Description of the task - Repeat verbatim, and only, the lines of the data below, beginning at the line that contains "une FPU découplée" and stopping after the line that contains "- Première version".

START Data for this task

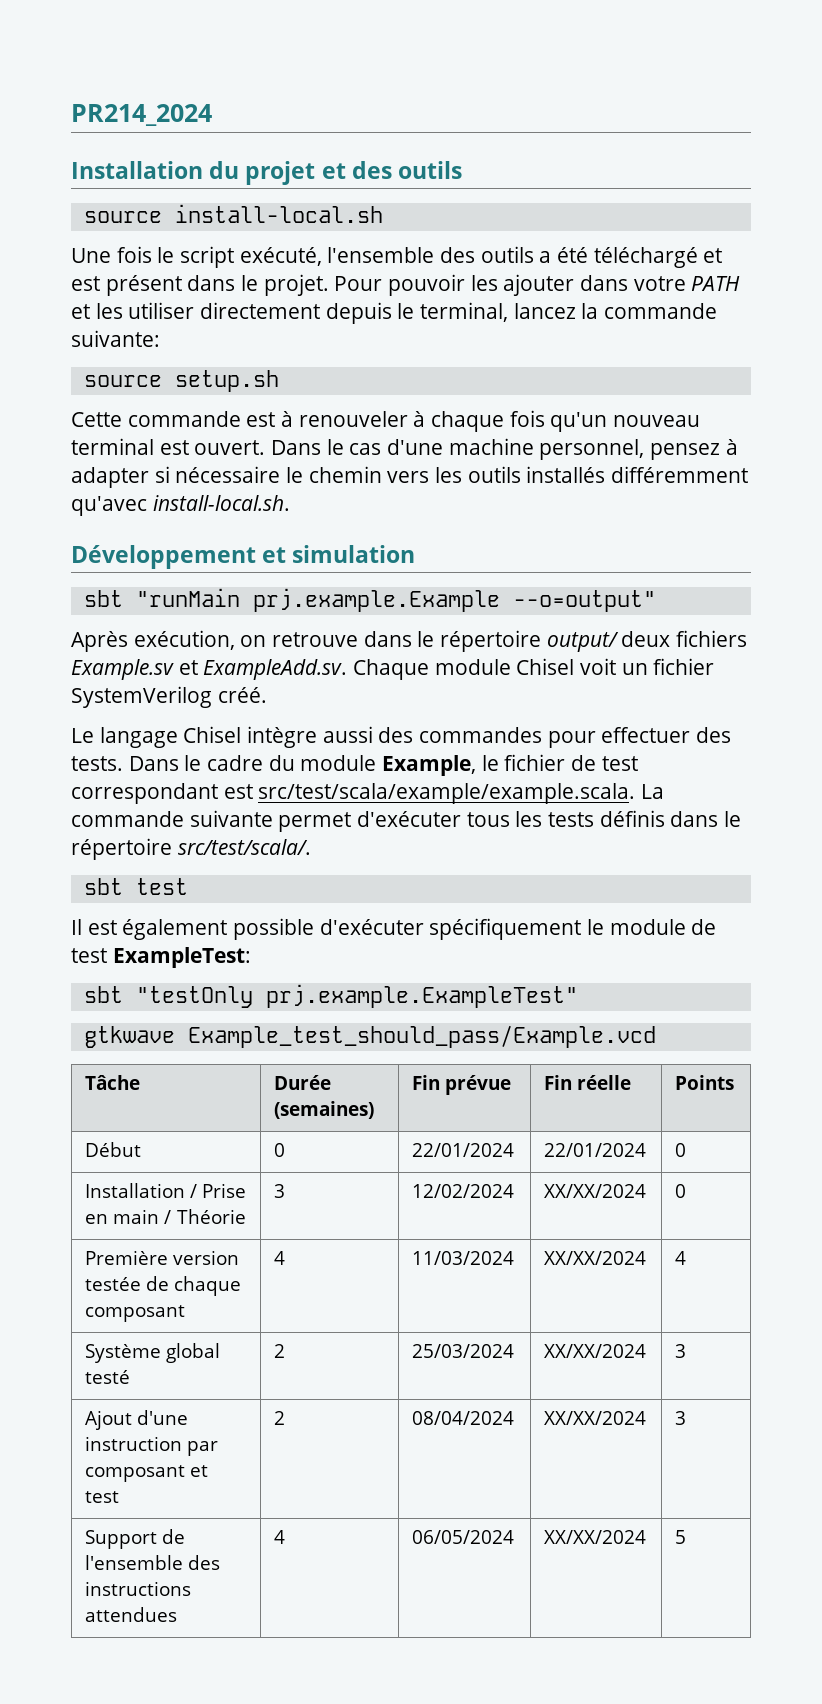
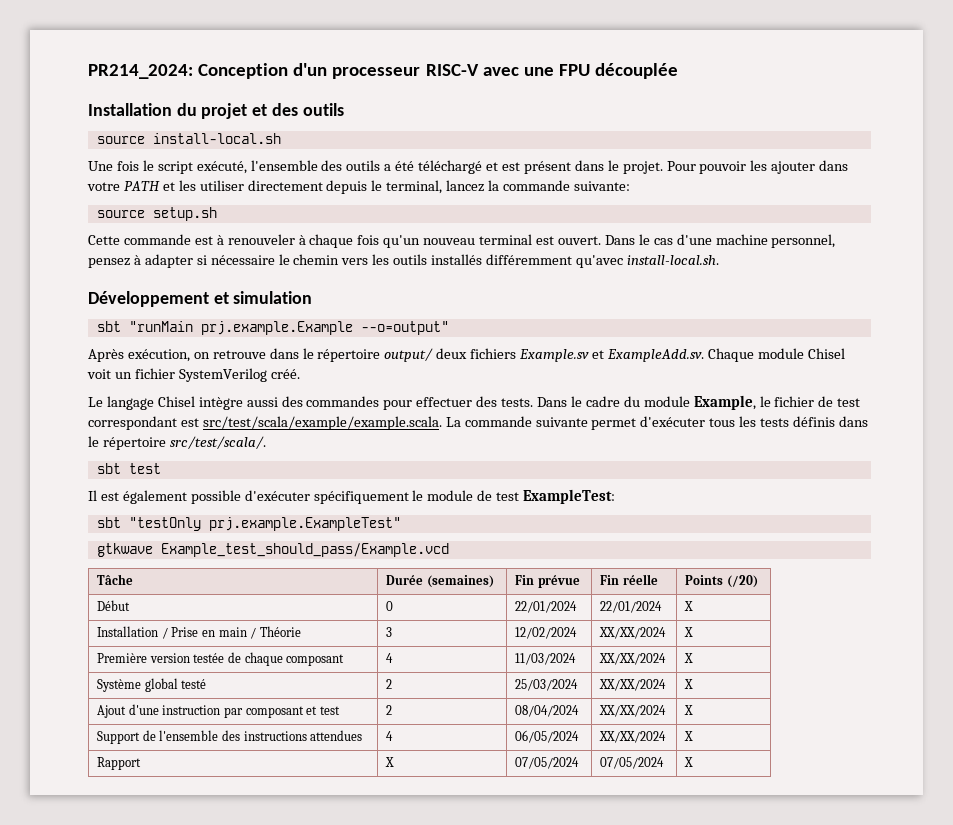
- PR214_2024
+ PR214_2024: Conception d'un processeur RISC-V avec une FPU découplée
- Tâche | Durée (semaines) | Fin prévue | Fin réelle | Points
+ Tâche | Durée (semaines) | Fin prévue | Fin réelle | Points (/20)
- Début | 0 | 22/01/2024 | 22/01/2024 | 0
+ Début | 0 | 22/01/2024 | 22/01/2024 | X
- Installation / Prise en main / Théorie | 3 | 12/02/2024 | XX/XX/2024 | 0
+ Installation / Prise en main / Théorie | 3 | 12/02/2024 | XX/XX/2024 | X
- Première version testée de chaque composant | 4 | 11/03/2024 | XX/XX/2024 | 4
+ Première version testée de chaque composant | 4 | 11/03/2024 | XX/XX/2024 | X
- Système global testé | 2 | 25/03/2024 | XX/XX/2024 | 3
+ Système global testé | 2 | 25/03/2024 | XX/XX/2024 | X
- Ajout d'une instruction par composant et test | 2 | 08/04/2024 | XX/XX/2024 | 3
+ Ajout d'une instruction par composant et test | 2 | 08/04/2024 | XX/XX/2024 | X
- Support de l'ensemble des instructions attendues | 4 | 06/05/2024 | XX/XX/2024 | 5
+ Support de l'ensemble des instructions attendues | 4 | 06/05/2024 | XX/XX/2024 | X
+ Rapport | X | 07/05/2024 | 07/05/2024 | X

END Data for this task
START Data for this task

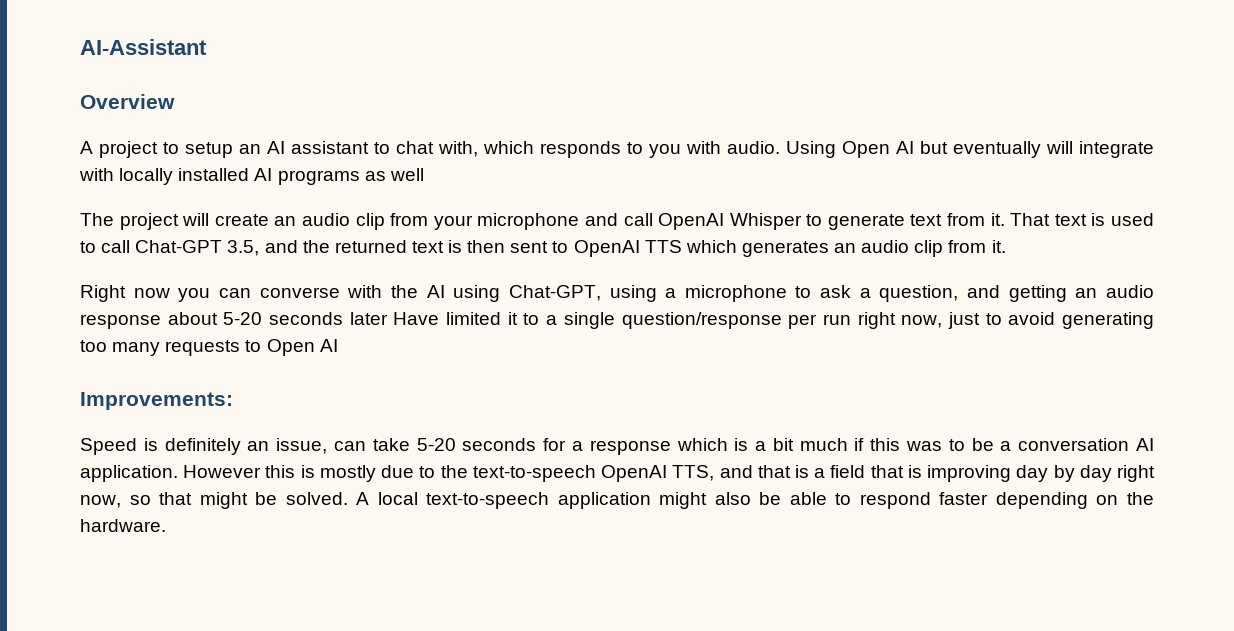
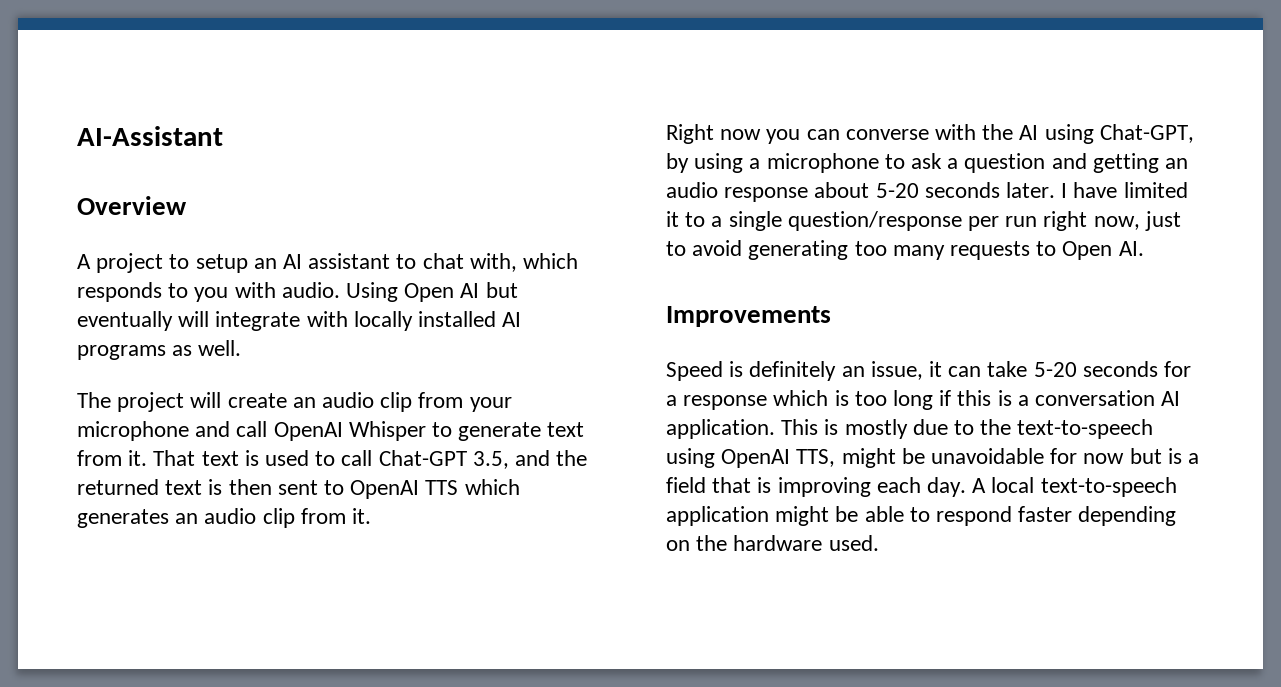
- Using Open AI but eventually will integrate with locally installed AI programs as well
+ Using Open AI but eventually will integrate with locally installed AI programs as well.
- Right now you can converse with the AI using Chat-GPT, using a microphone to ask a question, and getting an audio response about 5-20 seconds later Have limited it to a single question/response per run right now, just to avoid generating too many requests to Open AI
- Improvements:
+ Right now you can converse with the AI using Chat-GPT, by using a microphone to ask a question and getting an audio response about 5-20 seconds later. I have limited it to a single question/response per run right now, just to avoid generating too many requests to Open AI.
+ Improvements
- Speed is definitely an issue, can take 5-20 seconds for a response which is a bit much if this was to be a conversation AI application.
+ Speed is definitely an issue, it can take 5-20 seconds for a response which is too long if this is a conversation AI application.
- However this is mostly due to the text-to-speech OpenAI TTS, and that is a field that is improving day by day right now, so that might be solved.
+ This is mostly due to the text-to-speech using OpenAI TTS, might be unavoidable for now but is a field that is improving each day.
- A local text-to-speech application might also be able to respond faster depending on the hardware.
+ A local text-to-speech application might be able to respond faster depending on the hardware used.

END Data for this task

Solution to this exercise -
+ PR214_2024: Conception d'un processeur RISC-V avec une FPU découplée
- Tâche | Durée (semaines) | Fin prévue | Fin réelle | Points
+ Tâche | Durée (semaines) | Fin prévue | Fin réelle | Points (/20)
- Début | 0 | 22/01/2024 | 22/01/2024 | 0
+ Début | 0 | 22/01/2024 | 22/01/2024 | X
- Installation / Prise en main / Théorie | 3 | 12/02/2024 | XX/XX/2024 | 0
+ Installation / Prise en main / Théorie | 3 | 12/02/2024 | XX/XX/2024 | X
- Première version testée de chaque composant | 4 | 11/03/2024 | XX/XX/2024 | 4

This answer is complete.